12. Еще среди шумных бражников Илюшки Глухого не видать. Сказывали, будто, отбившись, ушел он с воеводского двора через Ильинские ворота в посад, но кто знает – верно ли? Да то-то и беда, что верно. Там на посаде жила распутная женка Любашка, она тайно вино курила. Илюшка к ной прибежал, спросил вина, ветчины, наелся, напился и лег на огороде под грушей спать. Он мыслил, что ушел, а его Сережка Лихобритов искал: может, и не нашел бы, да Любашка указала, поганка. Вот его сонного, голубчика, и связали, да в губную – к Пронке к Рябцу: «Кто-де научал гиль делать?» Так связанного и били, ироды.

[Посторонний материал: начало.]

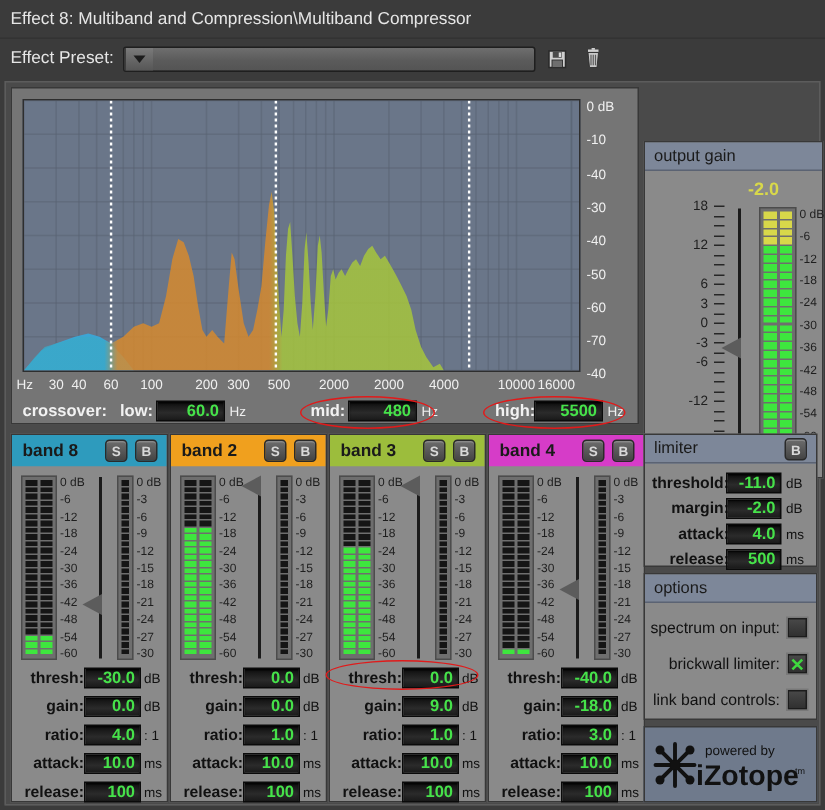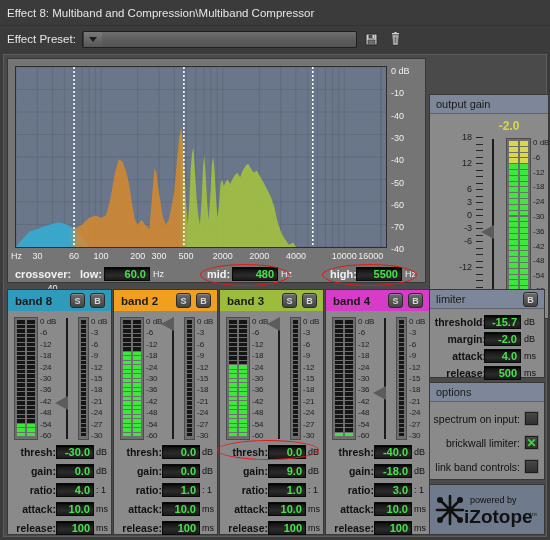--- a/index.html
+++ b/index.html
@@ -239,21 +239,21 @@
           <span style="top: 69.9px;">-30</span>
           <span style="top: 92.2px;">-40</span>
           <span style="top: 114.5px;">-50</span>
           <span style="top: 136.8px;">-60</span>
           <span style="top: 159.1px;">-70</span>
           <span style="top: 181.4px;">-40</span>
         </div>
       <div class="xlabels">
           <span style="left: 3px;">Hz</span>
           <span style="left: 24.4223px;">30</span>
-          <span style="left: 39.6217px; margin-top: 32px;">40</span>
+          <span style="left: 39.6217px;">40</span>
           <span style="left: 61.0441px;">60</span>
           <span style="left: 85.5331px;">100</span>
           <span style="left: 122.155px;">200</span>
           <span style="left: 143.577px;">300</span>
           <span style="left: 170.566px;">500</span>
           <span style="left: 204.688px;">2000</span>
           <span style="left: 241.31px;">2000</span>
           <span style="left: 277.931px;">4000</span>
           <span style="left: 323.843px;">10000</span>
           <span style="left: 350.301px;">16000</span>
@@ -986,21 +986,21 @@
       </div>
 
     <div class="limiter">
       <div class="panel-head">
         <span>limiter</span>
         <span class="sbtn" style="right:6px; top:2px;">B</span>
       </div>
       <div id="limiter-rows" style="position:absolute; left:0; top:20px; right:0; bottom:0;">
           <div class="paramrow" style="left: 0px; top: 5px; width: 116px;">
             <span class="pl" style="right:60px;">threshold:</span>
-            <span class="numfield" style="left:54px;top:0px;width:37px;">-15.7</span>
+            <span class="numfield" style="left:54px;top:0px;width:37px;">-11.0</span>
             <span class="unit" style="left:94px;top:2px;color:#111;">dB</span>
           </div>
           <div class="paramrow" style="left: 0px; top: 22px; width: 116px;">
             <span class="pl" style="right:60px;">margin:</span>
             <span class="numfield" style="left:54px;top:0px;width:37px;">-2.0</span>
             <span class="unit" style="left:94px;top:2px;color:#111;">dB</span>
           </div>
           <div class="paramrow" style="left: 0px; top: 39px; width: 116px;">
             <span class="pl" style="right:60px;">attack:</span>
             <span class="numfield" style="left:54px;top:0px;width:37px;">4.0</span>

13. Гонец все скачет, уже Даньшино-село миновал, донская вода блеснула; на воеводском дворе плотники стучат топорами, чинят разбитые ворота; Петр Толмачев, стрелецкий голова, собрав стрельцов, сулится скоро жалованье отдать – гонец-де скачет в Москву за казной; дворянин Ждан Кондырев, отомкнув шкатулку, считает деньги, велит писарю заутра же заплатить охочим людям новобранцам по пяти алтын на брата да струги готовить, чтоб скорой рукой сплыть с охотниками на Дон к князю Семену Пожарскому… Ночь идет, горят костры, пляшут, шумят по кабакам бражники: у них новый вожак объявился – бар Борских убеглый мужик Ивашка. Он кричит, что-де недоделанного дела кидать не мочно, а что-де надобно идти, и не то что Кондырева-дворянина ай воеводу, а всех бояр и подьячих побить, да и посадских кое-кого туда же. «Они, – кричит, – дюже салом заплыли, нам от них одна разоренье!» И многие бражники кричали вместе с Ивашкой: «Верно! Побить их, да и все!» И сошлись на том, чтоб заутра, как заблаговестят к обедне, так всем бы собираться на торгу и идти по боярским дворам грабить. Сойдясь на этом, поснули бражники кто где.
14. А пока они кричали да сговаривались, лихобритовские ярыжки тоже не зевали. Они сидели по кабакам, наряженные – кто побирушкой, кто монахом, кто мужиком проезжим. И они все слушали, замечали, какие дюжей глотку дерут. Так что не успел Ивашка, бар Борских убеглый мужик, за угол от кабака завернуть, как человек с пять навалились на него, сшибли с ног, поволокли. Так же и с другими крикунами стало. И в ту ночь набили тюрьму полнехоньку.
15. Утром пошли Ждановы люди по избам, зачали кричать новобранцам, чтобы шли на воеводский двор за жалованьем. Те стали, сомневаясь, меж собой переговариваться: «Вот-де чудно?! Не лукавство ль?